**PROBLEM TO WORK ON:** The task requires repeating, word for word, the lines from the one with "[570,242,671,256] interesting. But" through the end of the material, leaving out all pictures.

**DATA:**

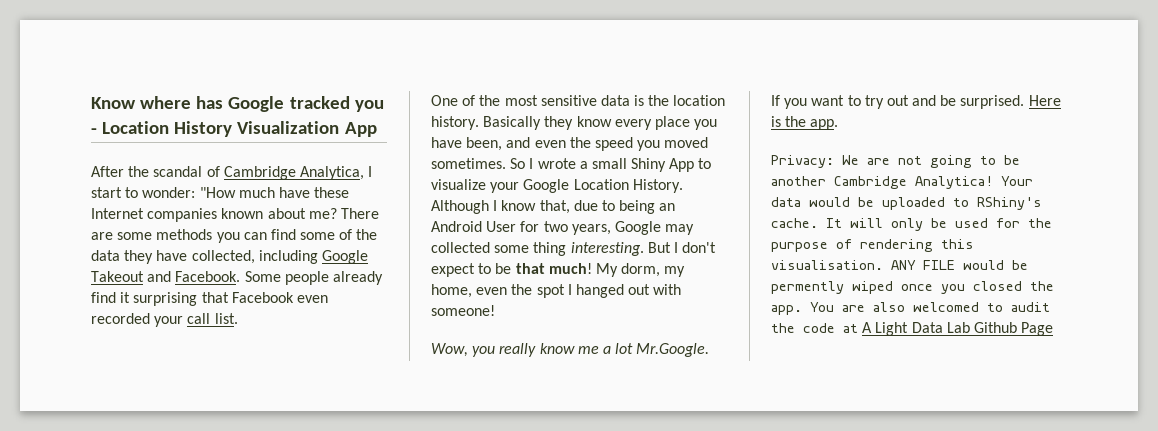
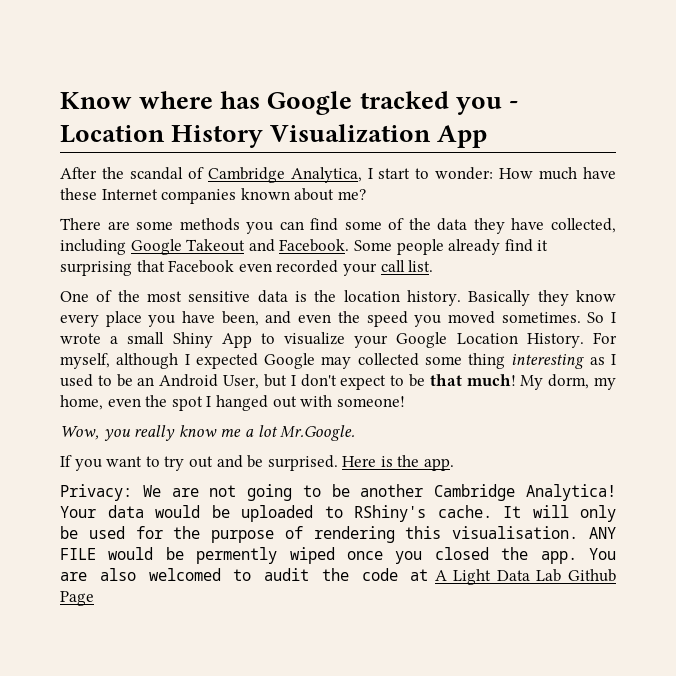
[199,187,236,198] "How -> [499,168,534,179] How
(337, 213) none -> (366, 194) //
[431,200,676,214] [431,221,611,235] Although I know that, due to being an Android User for two years, -> [593,332,617,344] [60,353,258,369] For myself, although I expected
[570,242,671,256] interesting. But -> [511,354,616,369] [60,374,287,389] interesting as I used to be an Android User, but

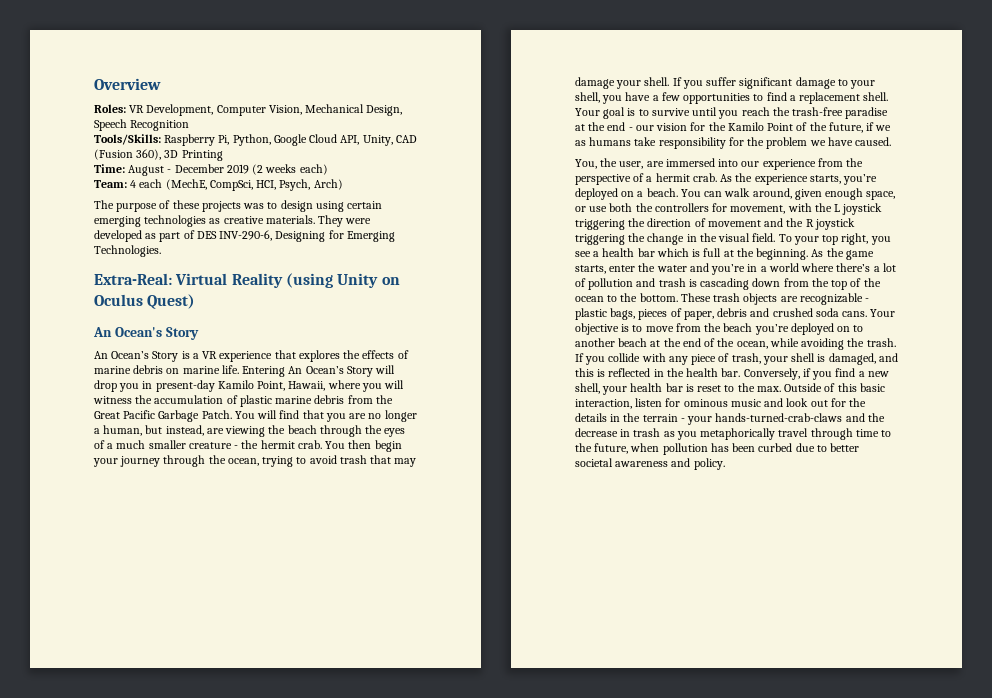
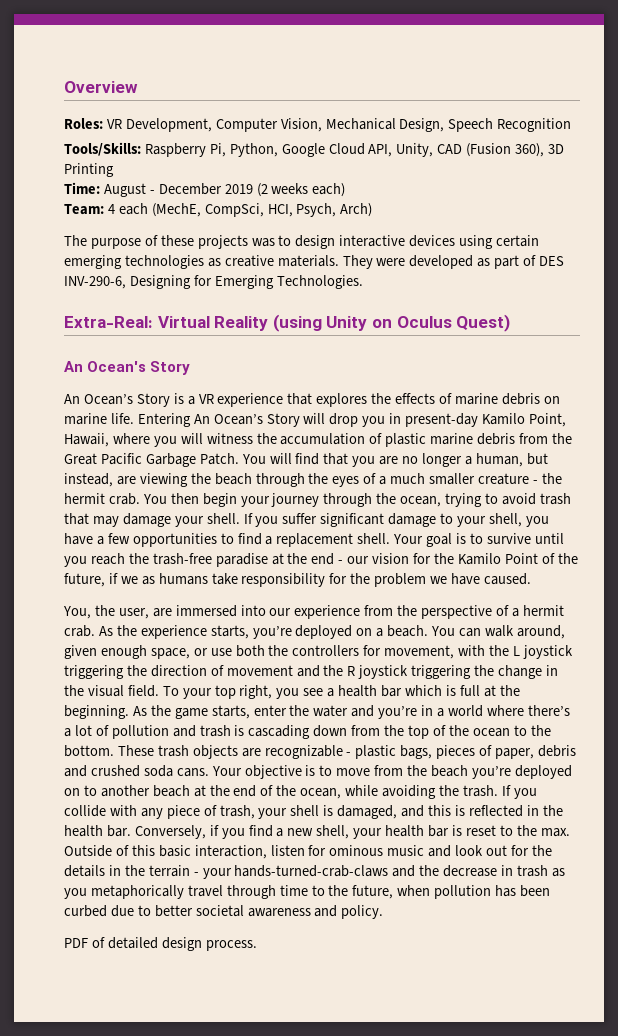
(313, 206) none -> [339,235,456,247] interactive devices
(725, 464) none -> [64,937,257,951] // PDF of detailed design process.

**RESULT FOR THIS TASK:**
[570,242,671,256] interesting. But -> [511,354,616,369] [60,374,287,389] interesting as I used to be an Android User, but

(313, 206) none -> [339,235,456,247] interactive devices
(725, 464) none -> [64,937,257,951] // PDF of detailed design process.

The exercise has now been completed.